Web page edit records
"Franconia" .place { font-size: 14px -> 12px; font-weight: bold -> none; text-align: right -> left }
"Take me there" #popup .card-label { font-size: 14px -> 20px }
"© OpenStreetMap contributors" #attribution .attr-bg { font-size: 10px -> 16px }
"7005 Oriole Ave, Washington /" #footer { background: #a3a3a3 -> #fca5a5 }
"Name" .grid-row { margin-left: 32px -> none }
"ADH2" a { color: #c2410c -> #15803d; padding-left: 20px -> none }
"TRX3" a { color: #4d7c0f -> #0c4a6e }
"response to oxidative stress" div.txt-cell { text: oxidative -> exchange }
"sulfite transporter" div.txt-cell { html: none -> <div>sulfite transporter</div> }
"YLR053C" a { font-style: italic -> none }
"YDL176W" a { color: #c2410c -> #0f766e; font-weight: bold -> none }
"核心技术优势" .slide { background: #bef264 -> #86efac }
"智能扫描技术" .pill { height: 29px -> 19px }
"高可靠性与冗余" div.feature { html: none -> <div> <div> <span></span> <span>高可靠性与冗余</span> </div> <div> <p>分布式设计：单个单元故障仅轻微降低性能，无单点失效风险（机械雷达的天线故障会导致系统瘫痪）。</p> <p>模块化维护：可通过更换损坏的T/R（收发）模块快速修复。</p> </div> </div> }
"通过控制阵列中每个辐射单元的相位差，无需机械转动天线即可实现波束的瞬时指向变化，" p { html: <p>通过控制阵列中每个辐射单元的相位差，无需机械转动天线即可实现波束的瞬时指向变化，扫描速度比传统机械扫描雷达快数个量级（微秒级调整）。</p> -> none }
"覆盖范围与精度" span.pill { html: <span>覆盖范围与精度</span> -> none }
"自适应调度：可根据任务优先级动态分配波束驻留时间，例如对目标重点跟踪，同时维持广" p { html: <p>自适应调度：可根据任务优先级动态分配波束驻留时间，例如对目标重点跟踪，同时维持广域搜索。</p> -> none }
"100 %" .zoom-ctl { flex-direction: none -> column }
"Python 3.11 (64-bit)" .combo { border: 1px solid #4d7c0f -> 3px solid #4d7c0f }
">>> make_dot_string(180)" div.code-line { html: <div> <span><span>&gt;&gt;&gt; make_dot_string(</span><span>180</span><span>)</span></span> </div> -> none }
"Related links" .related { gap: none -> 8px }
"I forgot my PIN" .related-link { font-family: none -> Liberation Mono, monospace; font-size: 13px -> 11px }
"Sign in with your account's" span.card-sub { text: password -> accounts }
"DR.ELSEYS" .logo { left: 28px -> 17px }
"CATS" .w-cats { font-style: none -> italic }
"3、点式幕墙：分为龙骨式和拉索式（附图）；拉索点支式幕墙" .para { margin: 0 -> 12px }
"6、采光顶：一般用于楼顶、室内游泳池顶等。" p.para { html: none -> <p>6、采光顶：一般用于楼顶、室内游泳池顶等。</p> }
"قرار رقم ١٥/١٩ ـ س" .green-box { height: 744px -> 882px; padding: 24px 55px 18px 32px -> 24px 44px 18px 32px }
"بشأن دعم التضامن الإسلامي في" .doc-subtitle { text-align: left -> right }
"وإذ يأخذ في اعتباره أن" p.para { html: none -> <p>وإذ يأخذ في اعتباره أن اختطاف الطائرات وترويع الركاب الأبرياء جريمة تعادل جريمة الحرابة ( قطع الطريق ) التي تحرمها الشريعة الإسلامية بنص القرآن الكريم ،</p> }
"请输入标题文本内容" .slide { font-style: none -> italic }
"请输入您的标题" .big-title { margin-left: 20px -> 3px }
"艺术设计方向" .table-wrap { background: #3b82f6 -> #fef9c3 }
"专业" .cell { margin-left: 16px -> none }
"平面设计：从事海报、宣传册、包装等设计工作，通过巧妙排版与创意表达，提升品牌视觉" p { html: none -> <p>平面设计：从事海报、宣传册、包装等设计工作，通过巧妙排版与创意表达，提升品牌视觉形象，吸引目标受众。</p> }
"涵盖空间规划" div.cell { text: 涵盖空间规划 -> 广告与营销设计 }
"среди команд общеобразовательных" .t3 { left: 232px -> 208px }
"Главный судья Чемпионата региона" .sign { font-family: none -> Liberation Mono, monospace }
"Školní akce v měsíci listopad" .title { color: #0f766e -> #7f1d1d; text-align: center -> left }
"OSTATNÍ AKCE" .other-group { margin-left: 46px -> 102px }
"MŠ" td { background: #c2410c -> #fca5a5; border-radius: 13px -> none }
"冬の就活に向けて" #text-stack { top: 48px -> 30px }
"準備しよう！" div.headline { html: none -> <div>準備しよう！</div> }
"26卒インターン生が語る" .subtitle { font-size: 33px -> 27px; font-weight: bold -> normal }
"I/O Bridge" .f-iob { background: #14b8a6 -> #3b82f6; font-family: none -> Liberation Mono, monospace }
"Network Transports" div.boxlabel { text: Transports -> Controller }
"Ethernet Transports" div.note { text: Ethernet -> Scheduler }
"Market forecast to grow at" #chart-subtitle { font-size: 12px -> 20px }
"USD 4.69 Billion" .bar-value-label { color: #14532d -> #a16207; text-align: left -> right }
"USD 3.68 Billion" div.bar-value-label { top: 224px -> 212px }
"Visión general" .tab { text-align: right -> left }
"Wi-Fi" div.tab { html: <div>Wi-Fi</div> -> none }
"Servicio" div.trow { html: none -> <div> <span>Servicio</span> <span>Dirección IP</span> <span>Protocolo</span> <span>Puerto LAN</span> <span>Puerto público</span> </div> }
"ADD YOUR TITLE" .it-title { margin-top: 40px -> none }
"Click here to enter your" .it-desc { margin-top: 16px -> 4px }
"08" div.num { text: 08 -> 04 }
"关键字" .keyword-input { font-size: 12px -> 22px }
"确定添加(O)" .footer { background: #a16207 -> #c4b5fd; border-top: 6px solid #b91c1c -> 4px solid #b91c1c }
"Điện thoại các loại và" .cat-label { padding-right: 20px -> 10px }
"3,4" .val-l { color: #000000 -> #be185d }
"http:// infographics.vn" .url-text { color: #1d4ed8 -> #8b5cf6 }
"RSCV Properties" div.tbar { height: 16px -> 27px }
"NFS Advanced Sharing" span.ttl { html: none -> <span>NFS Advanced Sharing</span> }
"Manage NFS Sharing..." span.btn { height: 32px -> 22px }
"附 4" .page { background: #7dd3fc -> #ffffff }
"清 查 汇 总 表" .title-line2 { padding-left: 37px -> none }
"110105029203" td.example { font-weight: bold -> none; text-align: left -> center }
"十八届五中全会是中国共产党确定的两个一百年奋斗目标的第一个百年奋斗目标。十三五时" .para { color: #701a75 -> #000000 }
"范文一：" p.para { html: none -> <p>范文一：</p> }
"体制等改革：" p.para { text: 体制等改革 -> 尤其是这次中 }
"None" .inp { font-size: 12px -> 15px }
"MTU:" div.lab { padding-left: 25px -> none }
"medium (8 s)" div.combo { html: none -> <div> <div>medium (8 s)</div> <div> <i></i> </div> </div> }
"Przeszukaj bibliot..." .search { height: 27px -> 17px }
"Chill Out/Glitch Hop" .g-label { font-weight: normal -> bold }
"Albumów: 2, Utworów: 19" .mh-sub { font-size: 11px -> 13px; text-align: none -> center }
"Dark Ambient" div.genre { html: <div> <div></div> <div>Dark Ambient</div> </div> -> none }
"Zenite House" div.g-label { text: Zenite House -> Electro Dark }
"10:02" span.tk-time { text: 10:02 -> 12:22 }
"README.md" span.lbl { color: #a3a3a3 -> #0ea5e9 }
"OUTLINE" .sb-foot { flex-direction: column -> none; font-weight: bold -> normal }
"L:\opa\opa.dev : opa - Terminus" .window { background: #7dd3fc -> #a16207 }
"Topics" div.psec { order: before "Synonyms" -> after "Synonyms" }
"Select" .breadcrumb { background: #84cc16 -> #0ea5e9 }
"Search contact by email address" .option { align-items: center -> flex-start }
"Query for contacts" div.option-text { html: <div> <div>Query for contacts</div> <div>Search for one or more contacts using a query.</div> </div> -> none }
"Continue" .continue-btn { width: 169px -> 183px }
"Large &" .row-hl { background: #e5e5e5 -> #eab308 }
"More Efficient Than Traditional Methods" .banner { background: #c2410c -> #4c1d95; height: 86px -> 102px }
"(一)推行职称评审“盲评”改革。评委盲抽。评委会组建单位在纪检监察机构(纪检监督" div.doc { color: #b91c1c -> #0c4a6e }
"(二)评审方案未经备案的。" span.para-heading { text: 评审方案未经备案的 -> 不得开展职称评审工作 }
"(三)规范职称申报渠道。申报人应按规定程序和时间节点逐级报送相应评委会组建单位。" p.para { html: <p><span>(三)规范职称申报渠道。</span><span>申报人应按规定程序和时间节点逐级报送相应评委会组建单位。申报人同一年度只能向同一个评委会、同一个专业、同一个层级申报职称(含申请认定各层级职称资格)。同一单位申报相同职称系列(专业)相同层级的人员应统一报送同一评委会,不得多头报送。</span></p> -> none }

▸ **DESCRIPTION OF THE TASK**
Print, exactly as written, the first line of the records above and each line after it until the line with "<div> <div> <span></span>", which is printed too.

▸ **ANSWER**
"Franconia" .place { font-size: 14px -> 12px; font-weight: bold -> none; text-align: right -> left }
"Take me there" #popup .card-label { font-size: 14px -> 20px }
"© OpenStreetMap contributors" #attribution .attr-bg { font-size: 10px -> 16px }
"7005 Oriole Ave, Washington /" #footer { background: #a3a3a3 -> #fca5a5 }
"Name" .grid-row { margin-left: 32px -> none }
"ADH2" a { color: #c2410c -> #15803d; padding-left: 20px -> none }
"TRX3" a { color: #4d7c0f -> #0c4a6e }
"response to oxidative stress" div.txt-cell { text: oxidative -> exchange }
"sulfite transporter" div.txt-cell { html: none -> <div>sulfite transporter</div> }
"YLR053C" a { font-style: italic -> none }
"YDL176W" a { color: #c2410c -> #0f766e; font-weight: bold -> none }
"核心技术优势" .slide { background: #bef264 -> #86efac }
"智能扫描技术" .pill { height: 29px -> 19px }
"高可靠性与冗余" div.feature { html: none -> <div> <div> <span></span> <span>高可靠性与冗余</span> </div> <div> <p>分布式设计：单个单元故障仅轻微降低性能，无单点失效风险（机械雷达的天线故障会导致系统瘫痪）。</p> <p>模块化维护：可通过更换损坏的T/R（收发）模块快速修复。</p> </div> </div> }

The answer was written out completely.